Вместе с этим потоком во Францию проникали более влиятельные посетители, с которыми мир моды должен был отныне считаься: представители американского рынка. Жанна ждала их. Последние события радовали ее, все говорило о том, что вскоре нормальная коммерческая жизнь снова войдет в свою колею.

Возраст и состояние здоровья не позволяли ей долго ждать.

Она сделала то, чего не делала в 1918 году: пустилась восхвалять победителей. Августовская коллекция 1944-го – прославление сопротивлявшейся Франции, в несколько театральной манере, казавшееся почему-то немного мрачным.
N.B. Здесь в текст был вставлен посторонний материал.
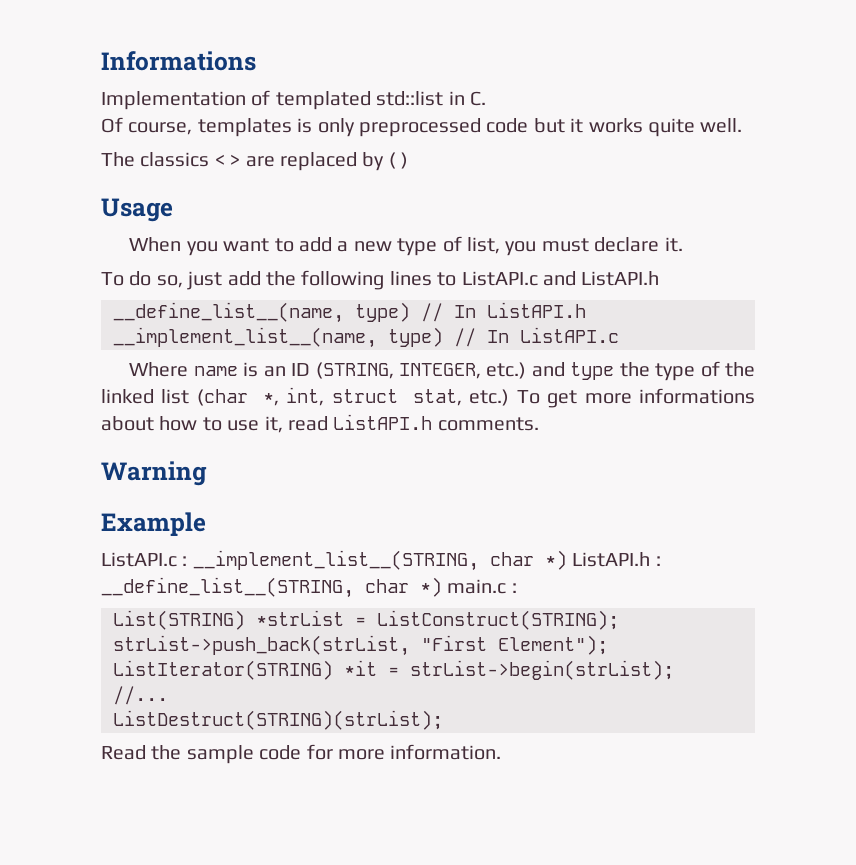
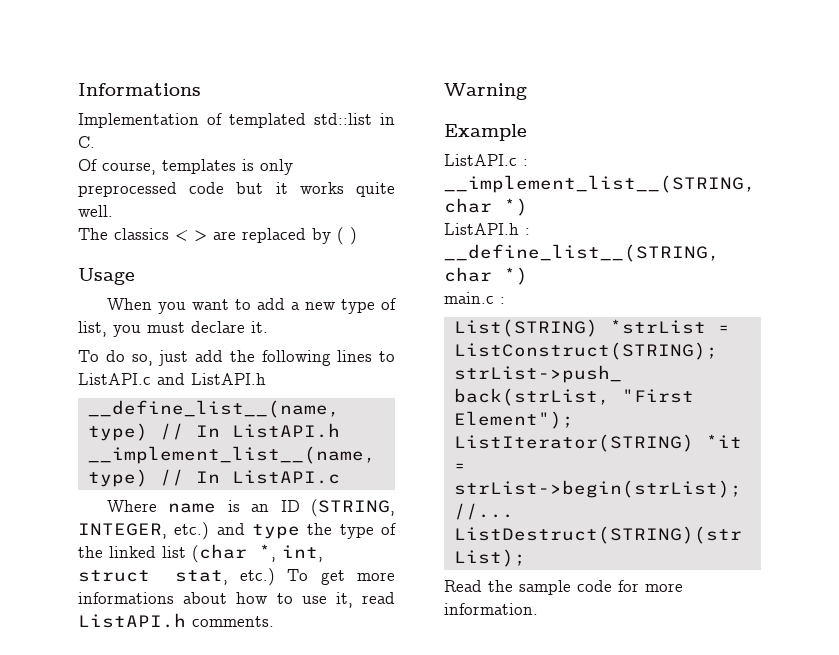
(567, 560) none -> (528, 207) //
(442, 587) none -> (528, 276) //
В коллекции преобладал черный цвет, иногда встречались алые и багряные оттенки, словно воспоминания о сражениях и потерях времен оккупации. Платье «Сердце Парижа», черное с красной манишкой в форме сердца – метафора страданий во тьме военного времени; манто «Баррикады» в черно-красную клетку надевалось на черное платье с красным поясом; «Французский стрелок» – красная куртка с черной подкладкой; «Сопротивление» – черное платье с красным воротником и манжетами создавало ощущение, что руки манекенщицы в крови.

Образ пришедших из-за морей освободителей рисовался радостными цветами, обещавшими мир и надежду. Платье и накидка светящегося синего цвета «R.A.F.»; «Нормандия» – желтый жакет; желтое платье «Old gold» и желтый корсаж «Chewing gum». Новое время вступало в свои права.